The State Department has led a rigorous, thorough, and transparent process that must run its course to obtain the necessary information to make an informed decision on behalf of the national interest. Should Congress impose an arbitrary deadline for the permit decision, its actions would not only compromise the process, it would prohibit the Department from acting consistently with National Environmental Policy Act requirements by not allowing sufficient time for the development of this information. In the absence of properly completing the process, the Department would be unable to make a determination to issue a permit for this project [State Department, response to briefing question, 2011.12.12].

Rush the decision, and the President has to deny the permit. It would be irresponsible and illegal to approve the pipeline without gathering all information and hearing all stakeholders first.

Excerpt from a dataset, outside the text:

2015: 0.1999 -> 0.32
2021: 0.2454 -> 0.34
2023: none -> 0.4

Just as would have happened if Kristi Noem would have had her way last summer, forcing a hasty, ignorant decision forces State to say no to Keystone XL. And that's a win for American landowners, people and livestock who drink water, and those of us who recognize we need to focus on conserving oil, not burning more of it up.

p.s.: President Obama may be taking this argument to heart, backing away from the threat to veto the coupling of the Keystone XL rush with the payroll tax cut extension.

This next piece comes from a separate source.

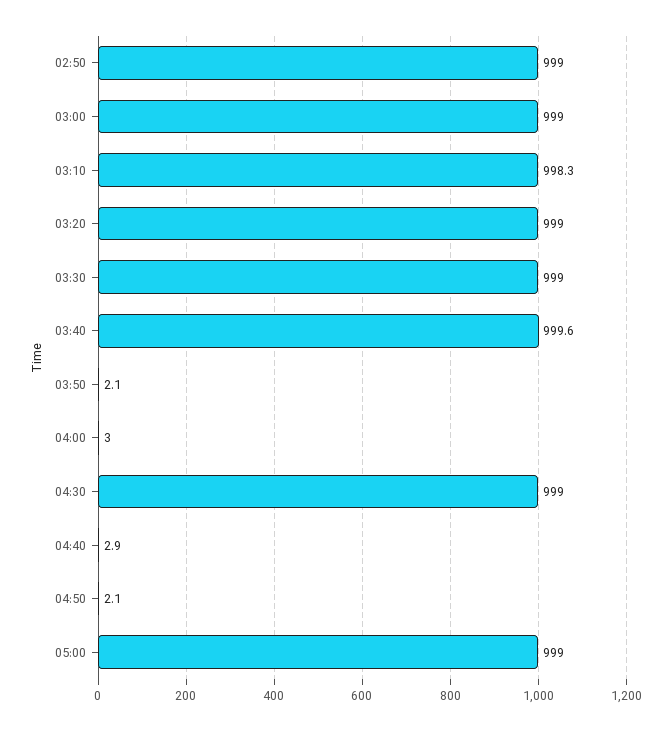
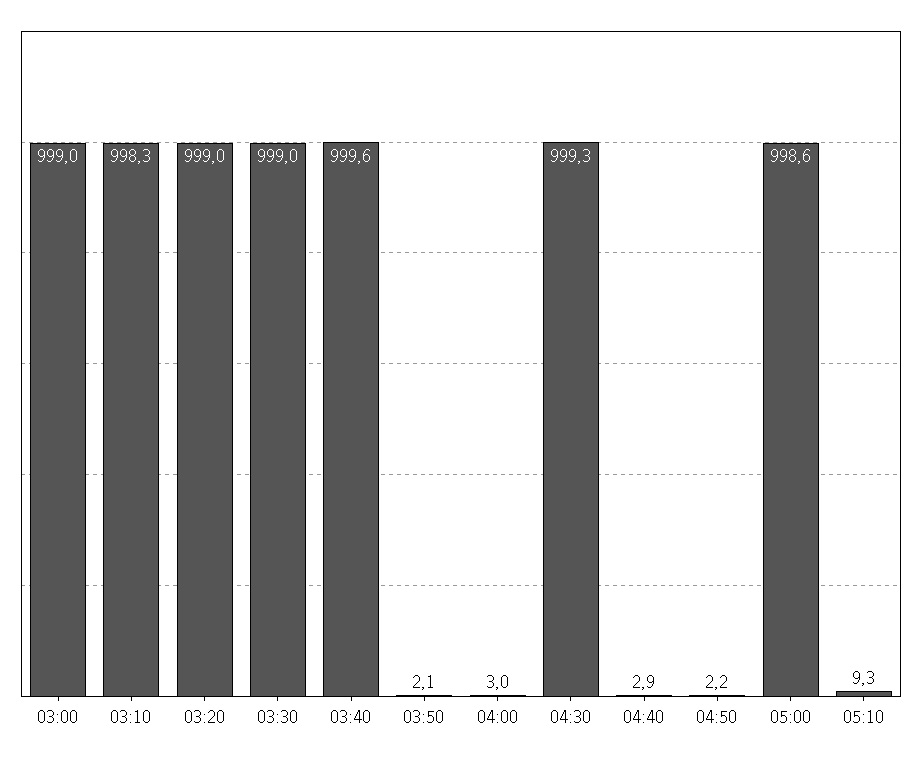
02:50: 999 -> none
04:30: 999 -> 999.3
04:50: 2.1 -> 2.2
05:00: 999 -> 998.6
05:10: none -> 9.3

pp.s.: Jon Huntsman likes Keystone XL, but in response to the pipeline question in Thursday's debate, he also mentioned his desire to "disrupt the oil monopoly."

7 Comments

  1. Kelly Fuller 2011.12.17

    That State Department message is a masterpiece of DC-speak, with multiple interpretations possible.

  2. Owen 2011.12.17

    From Factcheck.org. How the truth can be twisted.

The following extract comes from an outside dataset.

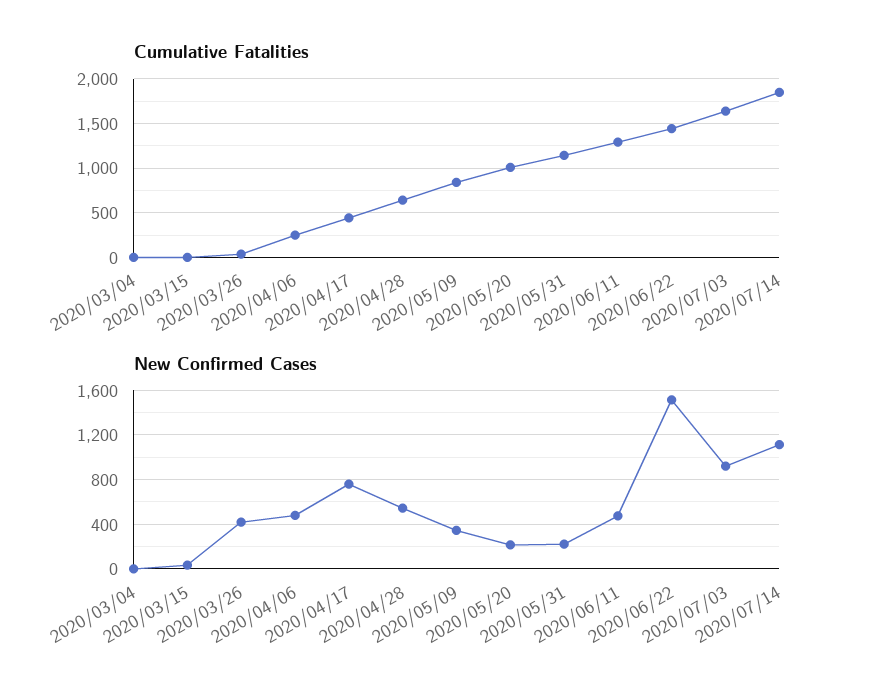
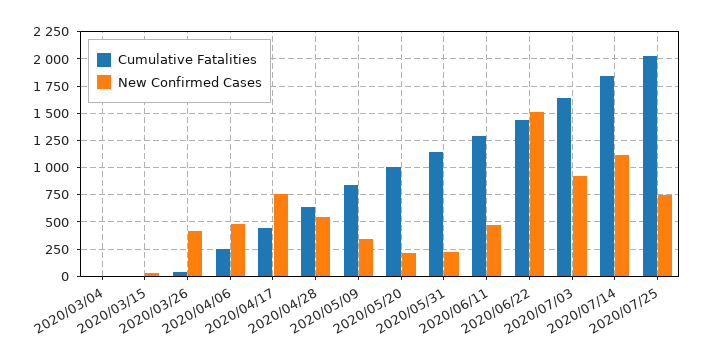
Cumulative Fatalities, 2020/07/25: none -> 2000
New Confirmed Cases, 2020/07/25: none -> 750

    Bachmann criticized President Obama’s decision to delay the Keystone XL oil pipeline, saying the president’s efforts to appease “radical environmentalists” came at the expense of building a pipeline “that would have brought at least 20,000 jobs.” But that jobs figure is inflated.

    That jobs estimate — widely cited by proponents of the pipeline — comes from a report commissioned by the company pushing the pipeline, and it is based on “person-year” jobs, the equivalent of one full-time job for one year. If the same person works the same job for two years, it is counted as two person-year jobs. The State Department in August estimated the number of direct jobs created by the Keystone pipeline at a much more modest 5,000 to 6,000.

    Last month, FactCheck.org corrected Bachmann’s claim in a Nov. 22 debate that President Obama had “canceled” the oil pipeline from Canada. In fact, the Keystone XL pipeline extension has been delayed, not canceled, to give the government time to review an alternative route proposed to avoid Nebraska’s sensitive Sandhills area.

    In making her pitch during the Fox News debate for immediate approval of the pipeline, which would extend from Canada to the Gulf Coast, Bachmann cited job creation figures that have been used frequently by proponents of the pipeline.

    Alex Pourbaix, president of Energy and Oil Pipelines for TransCanada Corp., the company proposing the pipeline, cited the 20,000 jobs figure in testimony before a House subcommittee on energy and power on Dec. 2.

  3. caheidelberger Post author | 2011.12.17

    All dead on, Owen. Bachmann and a lot of other people promoting Keystone XL have traded in exaggeration and misinformation. This pipeline is far from the boon TransCanada promises.